### WORK TO BE COMPLETED
The data below contains pictures, which are to be skipped; the lines starting at the line with "(449, 931) none" and ending at the line with "[548,670,831,689] Demo.Project.DemoDataExplorer. ->" are to be output exactly, both ends included.

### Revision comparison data
===
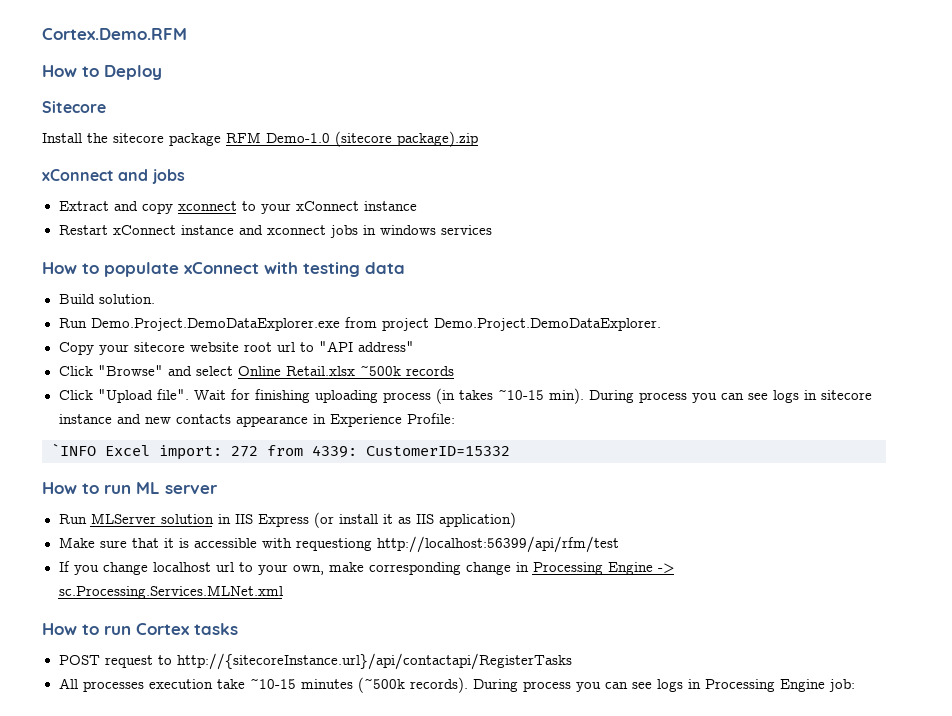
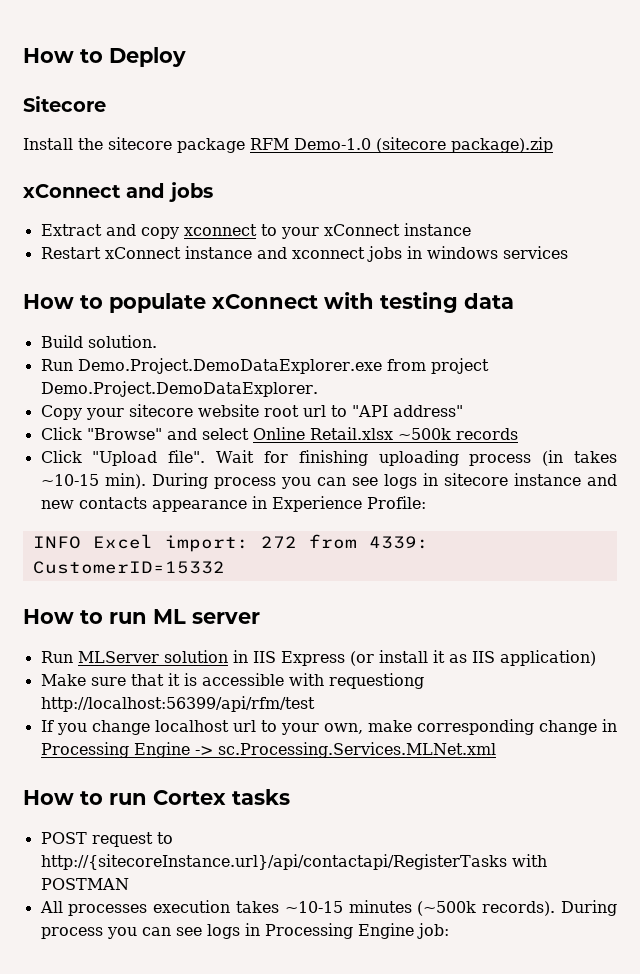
[42,28,187,40] Cortex.Demo.RFM // -> (23, 55) none
[51,443,96,456] `INFO -> [32,536,81,549] INFO
(572, 661) none -> [511,854,547,867] [40,878,129,890] with POSTMAN
[216,679,245,689] take -> [236,901,279,913] takes

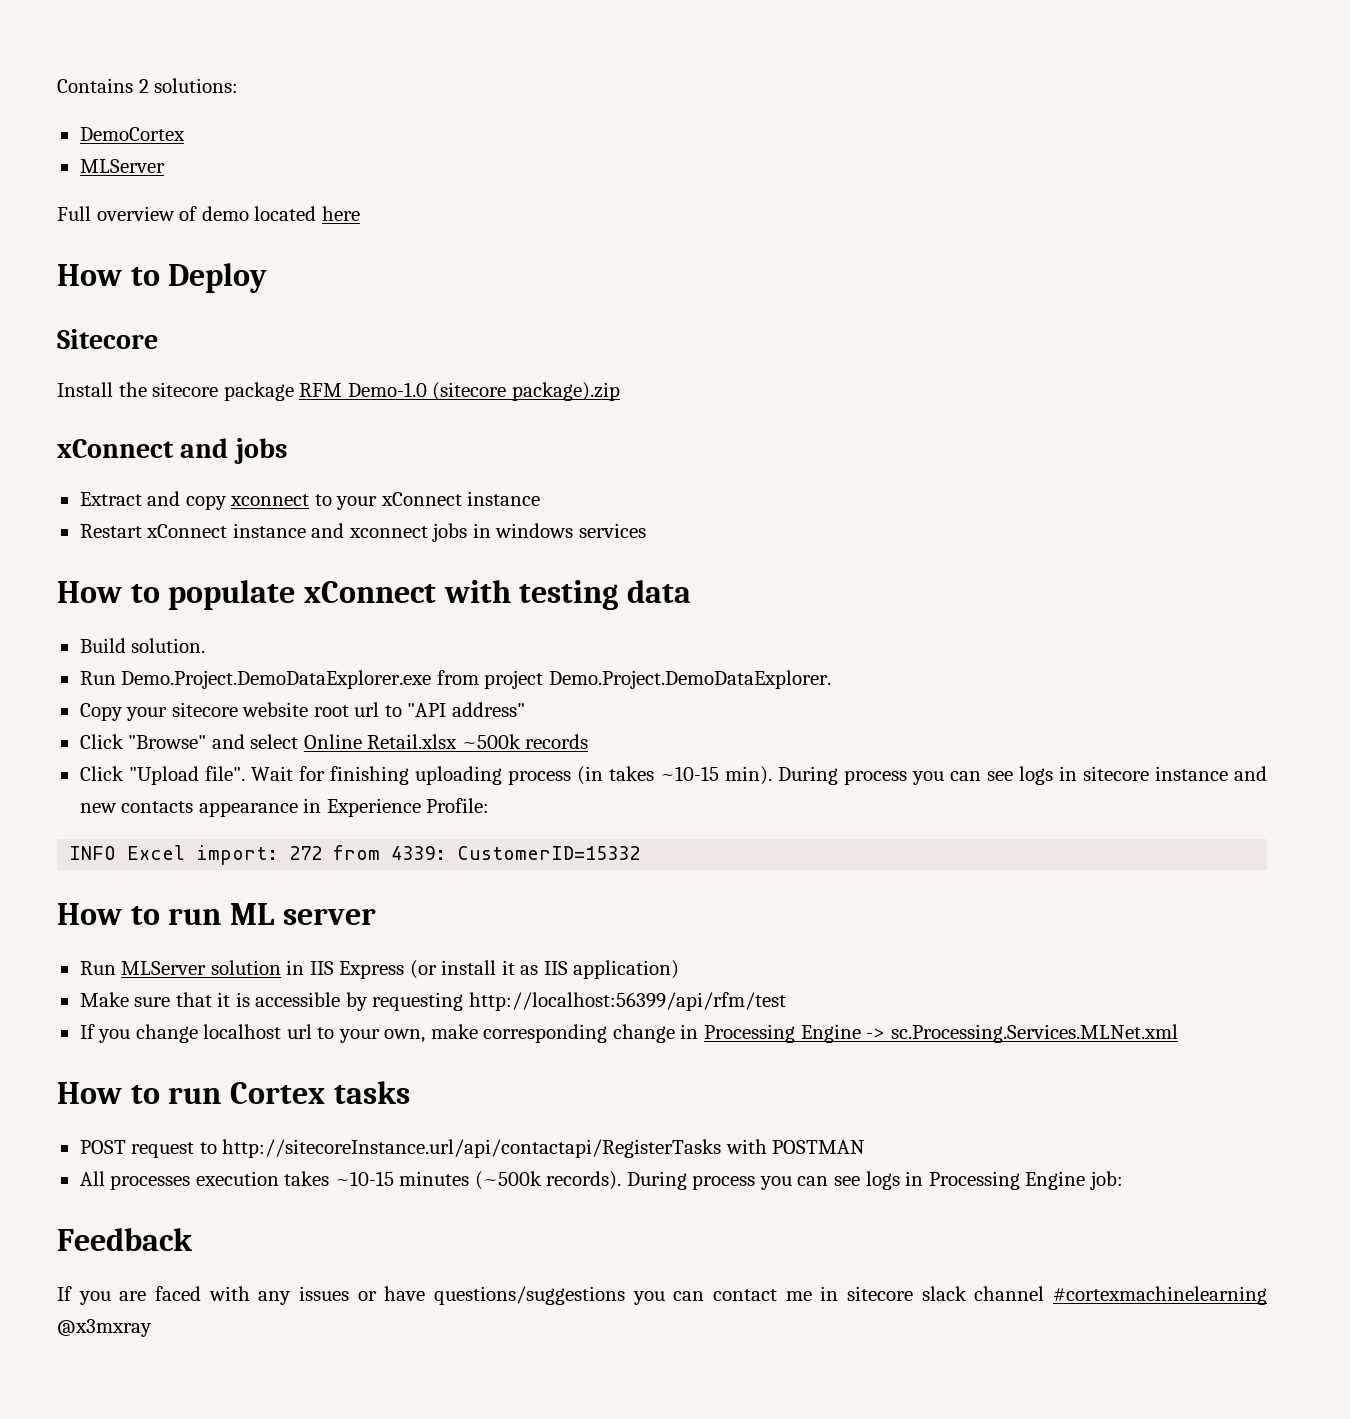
(23, 55) none -> [57,78,239,93] [79,127,185,141] [79,159,165,173] [57,206,360,221] Contains 2 solutions: // DemoCortex // MLServer // Full overview of demo located here //
[288,673,424,689] with requestiong -> [345,992,464,1011] by requesting
[40,854,507,870] http://{sitecoreInstance.url}/api/contactapi/RegisterTasks -> [222,1139,722,1158] http://sitecoreInstance.url/api/contactapi/RegisterTasks
(449, 931) none -> [57,1228,193,1251] [57,1286,1267,1305] [57,1319,152,1337] // Feedback // If you are faced with any issues or have questions/suggestions you can contact me in sitecore slack channel #cortexmachinelearning @x3mxray

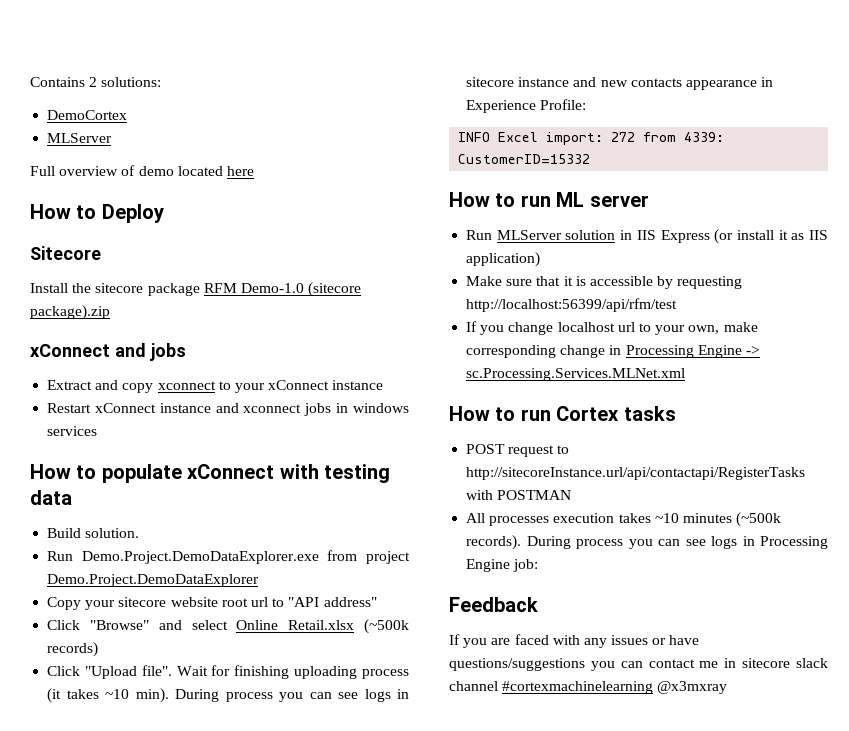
[548,670,831,689] Demo.Project.DemoDataExplorer. -> [47,574,260,587] Demo.Project.DemoDataExplorer
[461,734,589,749] ~500k records -> [363,619,409,634] [47,642,99,657] (~500k records)
[576,766,719,785] (in takes ~10-15 -> [47,688,130,703] (it takes ~10
[334,1171,394,1186] ~10-15 -> [654,513,679,523] ~10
===
### TASK RESULT
(449, 931) none -> [57,1228,193,1251] [57,1286,1267,1305] [57,1319,152,1337] // Feedback // If you are faced with any issues or have questions/suggestions you can contact me in sitecore slack channel #cortexmachinelearning @x3mxray

[548,670,831,689] Demo.Project.DemoDataExplorer. -> [47,574,260,587] Demo.Project.DemoDataExplorer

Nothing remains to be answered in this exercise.